AMST 125
Introduction to Asian American and Pacific Islander Studies Spring 2021 (also offered Fall 2020)
Division II Difference, Power, and Equity
This is not the current course catalog

Class Details

This course covers topics and approaches salient to contemporary Asian American and Pacific Islander (AAPI) Studies as an interdisciplinary field of scholarship and activism. Drawing on primary source documents, scholarship, visual media, and creative work, we will look at cross-racial solidarity and organizing, anti-Asian exclusion and xenophobia, war and refugee communities, public and mental health, and immigration histories and experiences. We will ground our inquiry in the social movements from which the field emerged in the late-1960s and 1970s, then move on to address foundational terms for Asian American and Pacific Islander scholars, such as race, citizenship, queerness, empire, transnationalism, and Indigeneity. Throughout the course we will stay attentive to overlapping histories between AAPI and Native, Indigenous, Black, and Latinx people and communities. Students will also have a number of opportunities to practice analytic writing, do creative work, engage in personal reflection, and participate in community building.
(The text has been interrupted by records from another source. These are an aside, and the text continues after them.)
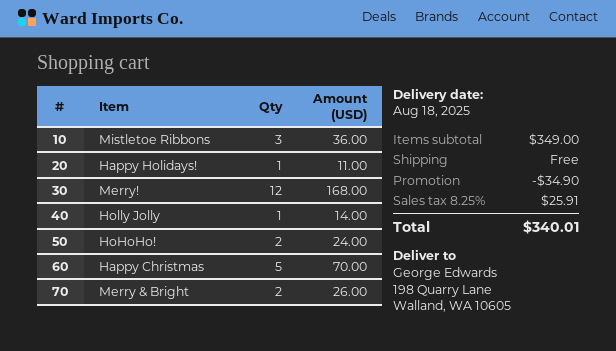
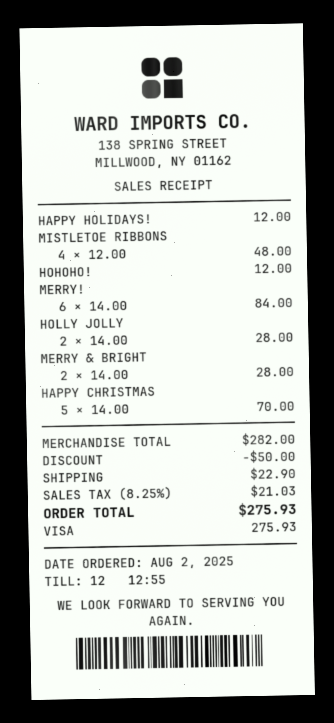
Mistletoe Ribbons: 3 for 36.00 -> 4 for 48.00
Happy Holidays!: 1 for 11.00 -> 1 for 12.00
Merry!: 12 for 168.00 -> 6 for 84.00
Holly Jolly: 1 for 14.00 -> 2 for 28.00
HoHoHo!: 2 for 24.00 -> 1 for 12.00
Merry & Bright: 2 for 26.00 -> 2 for 28.00
subtotal: 349.00 -> 282.00
discount: 34.90 -> 50.00
shipping: 0.00 -> 22.90
tax: 8.25% = 25.91 -> 8.25% = 21.03
total: 340.01 -> 275.93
The Class: Format: seminar; This course will be conducted remotely. International students should contact the professor by email if interested.
Limit: 12
Expected: 12
Class#: 4662
Grading: yes pass/fail option, yes fifth course option
Requirements/Evaluation: Weekly: an average of 50 pages of reading and/or watch a documentary film; view a pre-recorded mini-lecture made by the professor; submit 200-300-word responses to readings and a 75-100-word discussion question; participate in synchronous class discussions or synchronous small-group discussions with the professor. Three free passes on these assignments. 3x per semester: 3-page writing or creative assignments, including letter writing, interviewing a classmate, analyzing a passage from a historical document, or close reading a scene from a film or story. Final: Each student will participate in a class-wide final project.
Prerequisites: none
Enrollment Preferences: If over enrolled: first-year students, AMST majors, or graduating students without prior experience with the topic
Distributions: Division II Difference, Power, and Equity
DPE Notes: This course defines "Asian," "Asian American," and "Pacific Islander" as categories of social difference created through historical conditions (e.g. migration, imperialism) that change over time. These terms also refer to forms of personhood with racial, national, and ethnic meaning determined by unequal distribution of power and resources. Students in the course are asked to understand, engage, and articulate these differences, historical, and social process.